Kann ich mit diesen Karten arbeiten? http://www.amhaken.eu/Fisch-Abbildungen.php?blink=21

Sind die aktuell? Wenn ja, kann man sich Nummer und Fischname merken? Sprich zB Karte 21 ist der Schneider? Das finde ich einfacher als nur das Bildlich zu speichern. Oder stehen dann bei der Prüfung keine Namen dabei? 

Falls beide Links veraltet oder nicht korrekt sind, habt ihr dann einen Link zur Hand, den ich für die Fischbestimmung nutzen kann?

Vielen Dank schonmal für die Hilfe!

PS: Ist der Praxisteil, sprich die Zusammenstellung der Ruten sehr knifflig? Davor mach ich mir am meisten Stress, weil ich da echt nicht sehr viel Vorwissen habe.

Viele Grüße! |wavey:


----------



## wilhelm (29. April 2013)

*AW: Mit diesen Fischkarten lernen*

Nimm die Bilder aus NRW,lernt die Rutenzusammenstellung und gut is.
Wenn die Fragen sitzen und die Fischkarten ebenso, dann ist die Prüfung keine große Sache.Die Fischkarten  werden bei der Prüfung willkürlich gemischt und gezogen.

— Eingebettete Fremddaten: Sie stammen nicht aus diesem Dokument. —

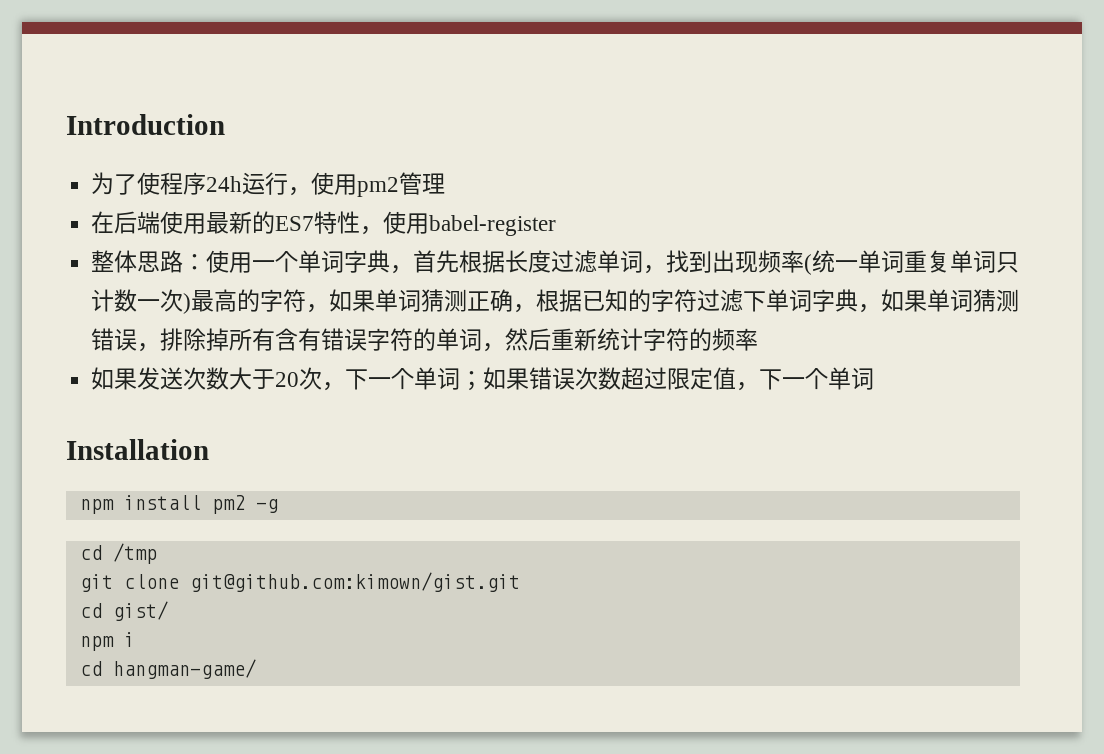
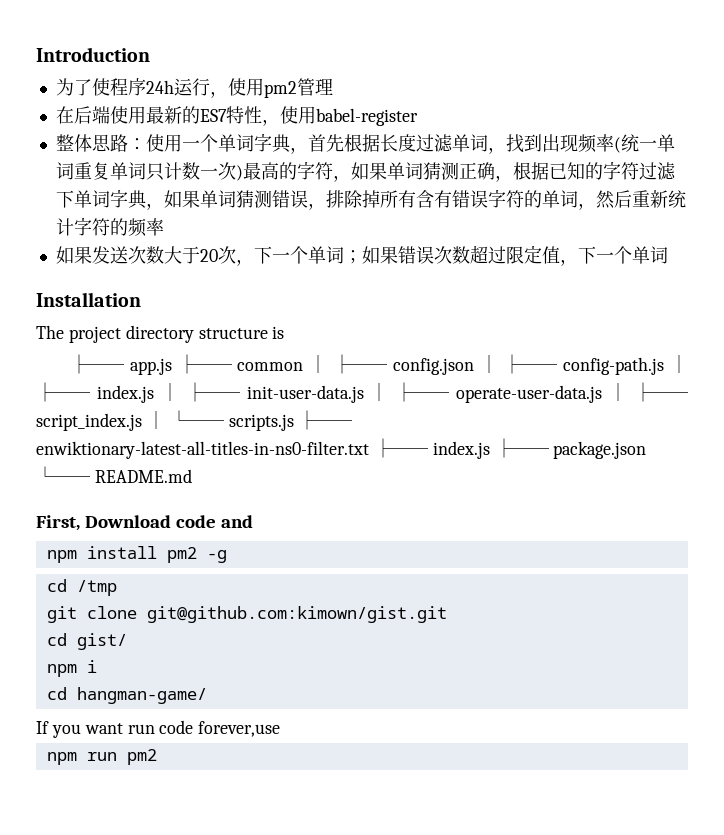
+ The project directory structure is
+ ├── app.js ├── common │ ├── config.json │ ├── config-path.js │ ├── index.js │ ├── init-user-data.js │ ├── operate-user-data.js │ ├── script_index.js │ └── scripts.js ├── enwiktionary-latest-all-titles-in-ns0-filter.txt ├── index.js ├── package.json └── README.md
+ First, Download code and
+ If you want run code forever,use
+ npm run pm2

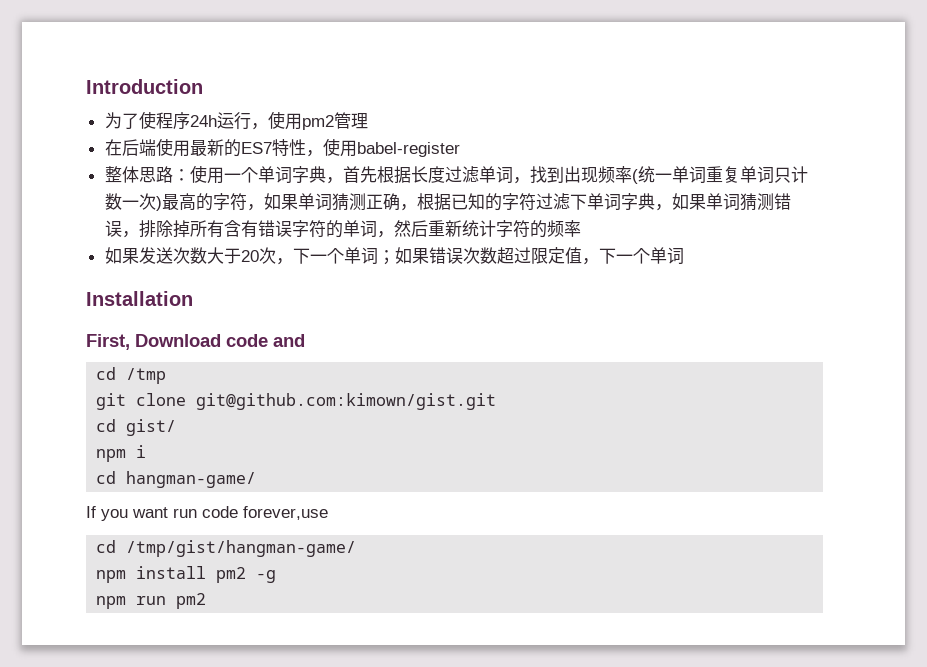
- The project directory structure is
- ├── app.js ├── common │ ├── config.json │ ├── config-path.js │ ├── index.js │ ├── init-user-data.js │ ├── operate-user-data.js │ ├── script_index.js │ └── scripts.js ├── enwiktionary-latest-all-titles-in-ns0-filter.txt ├── index.js ├── package.json └── README.md
- npm install pm2 -g
+ cd /tmp/gist/hangman-game/
+ npm install pm2 -g

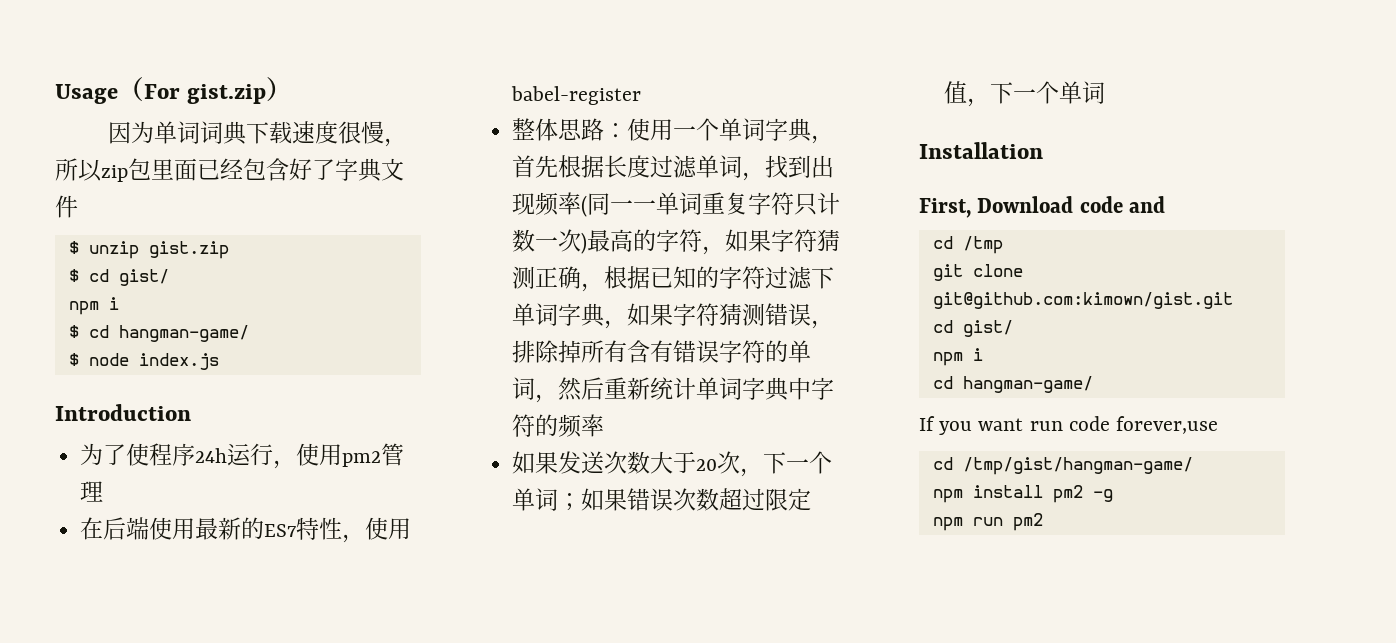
+ Usage（For gist.zip）
+ 因为单词词典下载速度很慢，所以zip包里面已经包含好了字典文件
+ $ unzip gist.zip
+ $ cd gist/
+ npm i
+ $ cd hangman-game/
+ $ node index.js
- 整体思路：使用一个单词字典，首先根据长度过滤单词，找到出现频率(统一单词重复单词只计数一次)最高的字符，如果单词猜测正确，根据已知的字符过滤下单词字典，如果单词猜测错误，排除掉所有含有错误字符的单词，然后重新统计字符的频率
+ 整体思路：使用一个单词字典，首先根据长度过滤单词，找到出现频率(同一一单词重复字符只计数一次)最高的字符，如果字符猜测正确，根据已知的字符过滤下单词字典，如果字符猜测错误，排除掉所有含有错误字符的单词，然后重新统计单词字典中字符的频率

Petri Heil und viel Erfolg
Gruß Wilhelm


----------



## arno (29. April 2013)

*AW: Mit diesen Fischkarten lernen*



wilhelm schrieb:


> Nimm die Bilder aus NRW,lernt die Rutenzusammenstellung und gut is.
> Wenn die Fragen sitzen und die Fischkarten ebenso, dann ist die Prüfung keine große Sache.
> 
> Petri Heil und viel Erfolg
> Gruß Wilhelm



Dem schließe ich mich an.#h|bla:


----------



## Oernt (29. April 2013)

*AW: Mit diesen Fischkarten lernen*

Ihr meint dann diese Karten, richtig:

http://www.amhaken.eu/Fisch-Abbildungen.php?blink=21

?

Okay, das sollte zu machen sein. 

Ich habe eine gute Übersicht der Rutenzusammenstellungen hier gefunden:

http://www.asv-nienborg.de/fischerpruefung/praktische-pruefung/a6-spinnrute-barsch

Reicht es, diese Tabellen auswendig zu lernen? Wenn die Ruten dann beschriftet sind mit Wurfgewicht und Länge sollte das ja zu machen sein, ohne schon schwieriger.
Ist dem in der Prüfung so? Sind dort alle Sachen beschriftet?

Danke euch!


----------



## wilhelm (29. April 2013)

*AW: Mit diesen Fischkarten lernen*

Ja mach es so wie von dir geschrieben.
Ruten haben die normale Bezeichnung wie im Handel üblich.
Schnurstärke  angegeben.
Gruß Wilhelm


----------